Study the given passage to answer the questions that follows the passage.
Passage
Until a hundred years ago as humans we had a simple, uncomplicated biological connect. It was a straightforward equation: we drew roughly 3,000 calories each of energy out of the Earth for our food and life’s sustenance. Today that number per capita has grown to 1,00,000 calories. We still need only 3,000 calories each to nourish life itself. All the rest of this energy is what we extract from the Earth for everything else besides keeping ourselves alive. In some countries, like the US, this per capita number runs at over 2,00,000 calories. Some of us are concerned about this. We fret over what we could — and should — really be doing to soften this abuse of resources. Little things fox us in the welter of things that we get to read. What is sustainable development? How can it be started at our homes?

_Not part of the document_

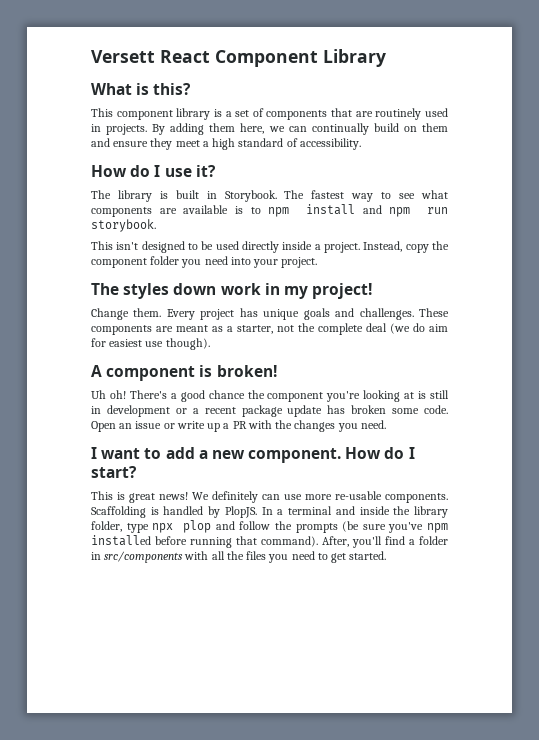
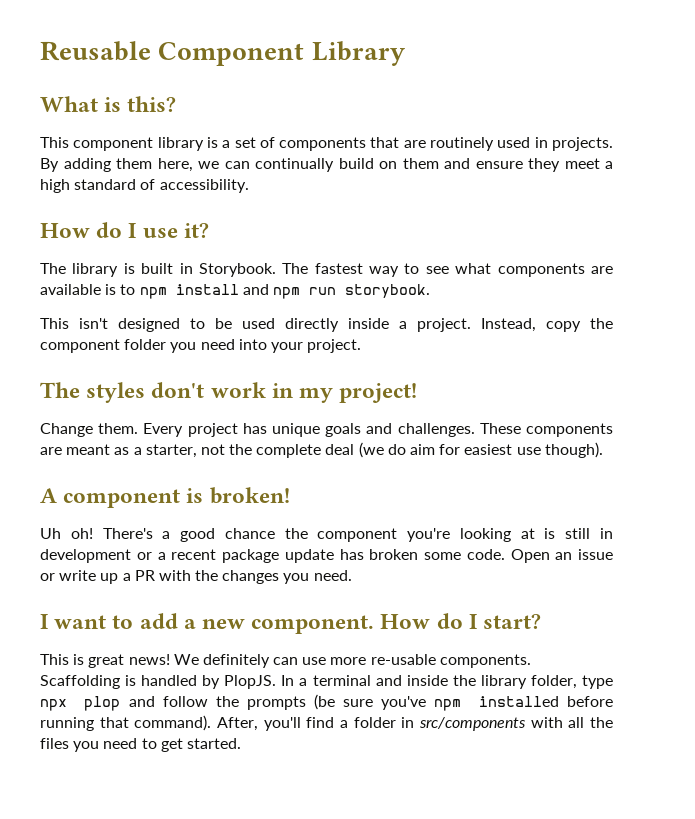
[91,50,210,63] Versett React -> [40,41,151,61] Reusable
[173,283,217,295] down -> [151,382,205,398] don't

Beyond the ceremonial planting of green and getting people to run marathons of various lengths in support of the environment, is there more that we can add to the abstract value of sustainability’? What are the little things we can do in our day-to-day lives, to reduce demand for things that people make and market? Of course, we know that it helps to avoid a plastic bag when you can use a newspaper bag, or a brown bag, or even a jute bag which you can use for many more years unlike a plastic bag which you throw away in less than a week or after a few uses. However, there’s actually quite a bit more that you and I can do, without compromise on comfort, with very little as cost incurred, with financial savings that you can gain on energy and water use, and with solutions that are very feasible and within your reach. It is possible to understand our ecological footprint and its disastrous consequences, not merely in terms of our own behaviour as consumers, but really in terms of the impact on the environment we make.